I thank God for sending me to a doctor that knows the signs of celiacs disease like: stomach discomfort, diarhea, constipation, anemia, edema, hives, anxiety and depression, brain fog, and that's just the short list. Many people are diagnosed in their 50's and 60's.

One of the things I'm grateful for is that eventually, I will be healed, either in this life, or in the next. That is only possible because of the death and ressurection of Jesus Christ. Thank you, God my Father, who gave up Your Son, for me! I can't wait to eat all the gluten containing bread I want!

God's peace be with you, and wish me good luck.

Saturday, June 26, 2010

My introduction; Why Mercy?

Hello and good evening and God's blessings to you all,

My name is E.A. (I'm currently using initials for security purposes), and must confess that I'm a little excited. This is my very first blog! It probably isn't a big thing for most, but it's rather soul affirming in a way, to be able to share my ideas with you. Personally, being able to communicate the way one thinks and feels about something important to them is a sort of affirmation of existence.
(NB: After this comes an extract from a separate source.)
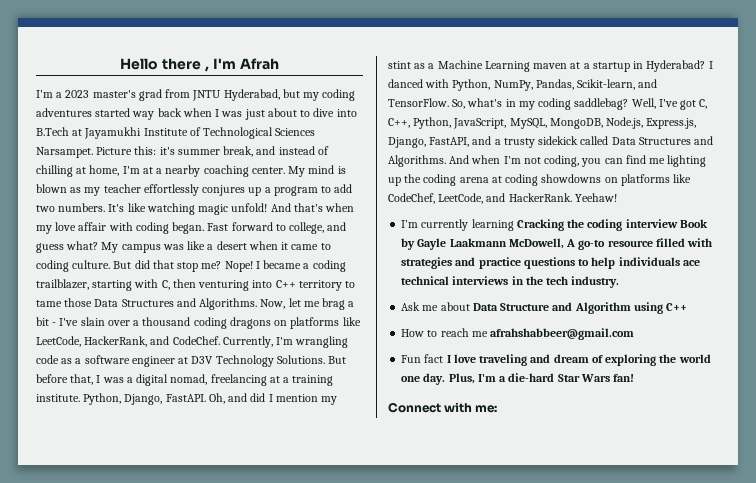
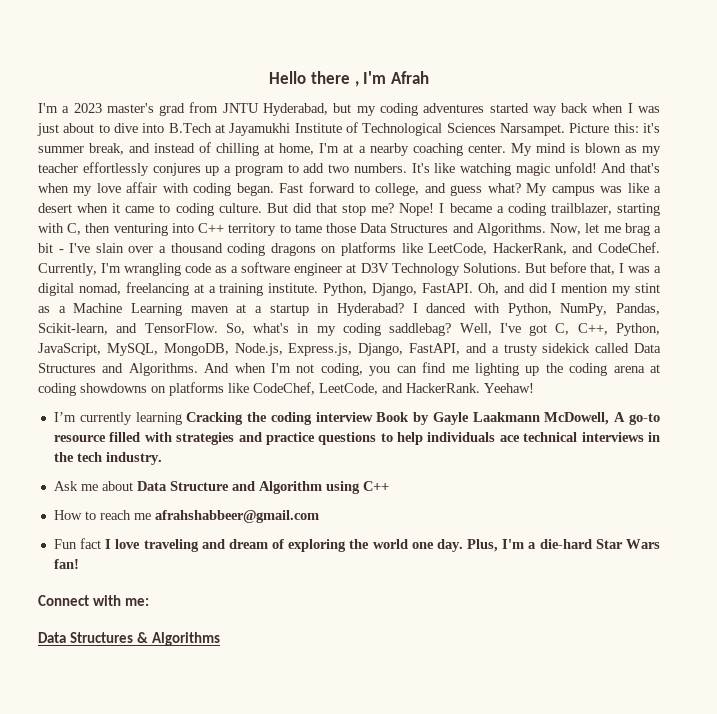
+ Data Structures & Algorithms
Let me introduce myself even further. I live in Wisconsin, U.S.A., in a very picturesque part of the state. I cannot walk ten feet without seeing a tree and that's my idea of beauty. Some of you who have been raised in the Plains states, for example, might disagree. For you, the sight of rolling grain might stir your heart. I guess it's all in how you look at it, some people like trees while others grain. "Beauty is in the eye of the beholder" as the saying goes.
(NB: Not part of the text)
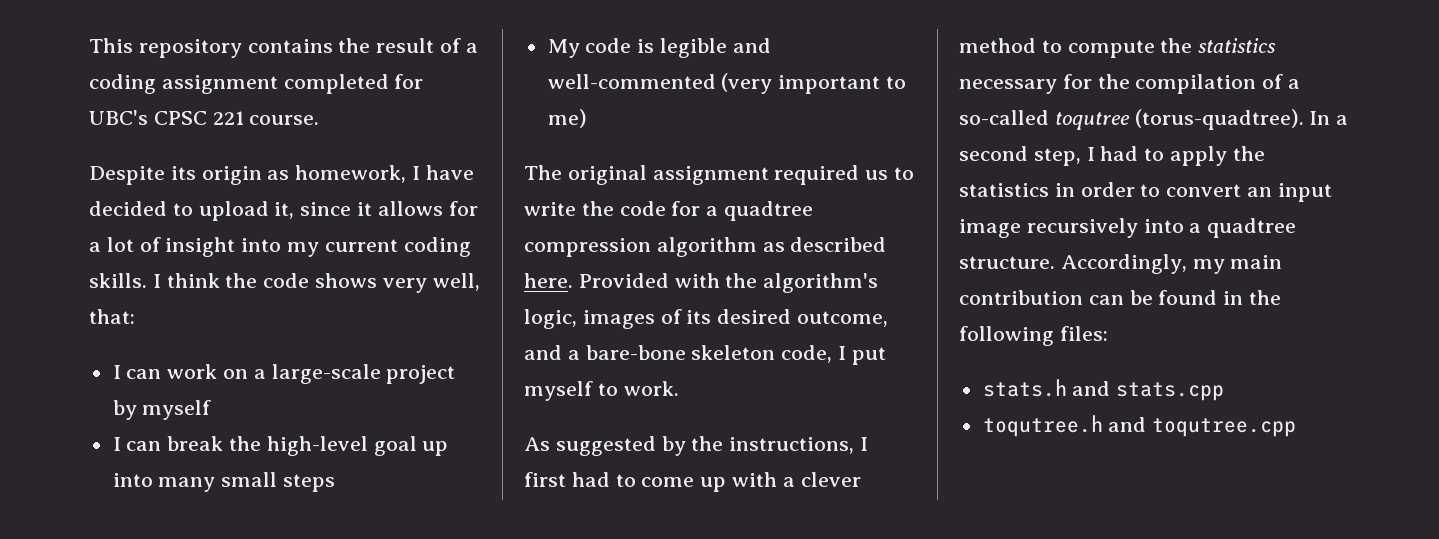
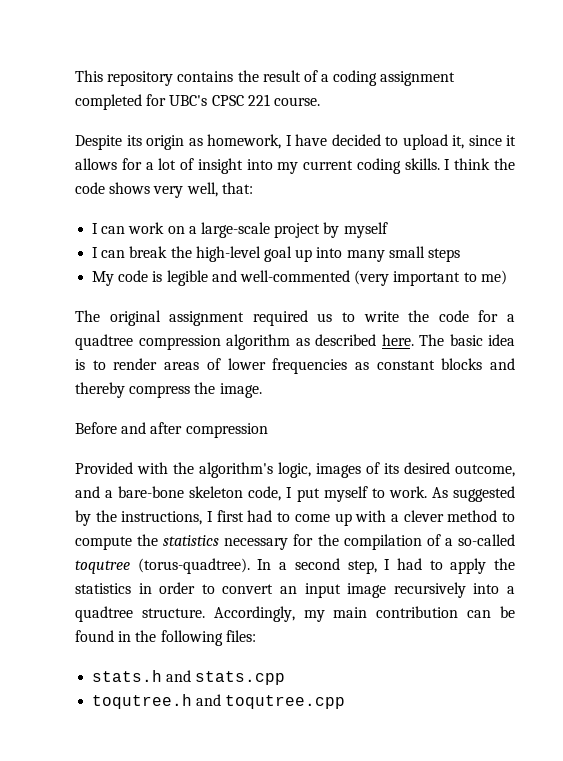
- The original assignment required us to write the code for a quadtree compression algorithm as described here. Provided with the algorithm's logic, images of its desired outcome, and a bare-bone skeleton code, I put myself to work.
- As suggested by the instructions, I first had to come up with a clever method to compute the statistics necessary for the compilation of a so-called toqutree (torus-quadtree).
+ The original assignment required us to write the code for a quadtree compression algorithm as described here. The basic idea is to render areas of lower frequencies as constant blocks and thereby compress the image.
+ Before and after compression
+ Provided with the algorithm's logic, images of its desired outcome, and a bare-bone skeleton code, I put myself to work. As suggested by the instructions, I first had to come up with a clever method to compute the statistics necessary for the compilation of a so-called toqutree (torus-quadtree).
You might be asking yourself, why is this lady writing a blog at all, especially about mercy. One of the reasons I'm writing about it is because I believe it to be sorely lacking in this world. It seems mankind is too enthralled with itself to care about the hardship of others, even when that hardship is brought on by their own actions. I found myself guilty of this past week. One of my co-workers made a mistake that set us back a few hours. This person has made a similar mistake earlier and cost the company quite a bit of money and forced us into overtime. Our schedule was already full, and more overtime meant time away from friends and family. I found myself comparing my actions to my co-workers, and of course in my fallen nature, I came out ahead. Not only that, but I started to criticize this person openly to my other co-workers. I lost sight of the fact that I make mistake too, and in my imperfect nature, I elevated myself over another human being. In short, I was unmerciful.
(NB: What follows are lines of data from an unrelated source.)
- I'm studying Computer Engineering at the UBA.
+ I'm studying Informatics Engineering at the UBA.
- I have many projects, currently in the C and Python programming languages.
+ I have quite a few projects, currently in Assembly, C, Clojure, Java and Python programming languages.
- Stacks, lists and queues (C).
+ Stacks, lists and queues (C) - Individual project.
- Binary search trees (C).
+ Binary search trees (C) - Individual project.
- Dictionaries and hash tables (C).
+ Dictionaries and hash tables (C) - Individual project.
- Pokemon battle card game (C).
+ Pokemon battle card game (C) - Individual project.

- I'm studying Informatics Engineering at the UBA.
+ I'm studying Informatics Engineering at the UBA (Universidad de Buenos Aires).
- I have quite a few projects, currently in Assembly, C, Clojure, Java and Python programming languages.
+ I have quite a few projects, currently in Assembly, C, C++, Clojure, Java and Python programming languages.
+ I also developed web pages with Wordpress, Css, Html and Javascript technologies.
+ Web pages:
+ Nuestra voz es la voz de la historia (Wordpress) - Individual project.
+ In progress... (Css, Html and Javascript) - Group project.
Mercy is one of the key tenants of Christianity. God, who is not only the Judge, but the lover of our souls, didn't spare His Son, but instead, sent Him on the ultimate mission of mercy. He chose to die in our place. We wouldn't feel desolation after death. How merciful He is, that he should be thinking of us, who have done everything in our power to separate ourselves from His holiness. We, (myself definitely included) deserve to feel His judgement, but because of the sin we (I) have committed. But thank the Lord, I have accepted His mercy through Jesus Christ. I am free! I no longer am bound by my sins, even though I am quite capable of falling into old ways. Mercy is abounding in me because I'm no longer under the judgment of God! I can be at peace with myself and I'm free!

1 Peter 1:3

I'll try to post more about mercy tomorrow. God bless.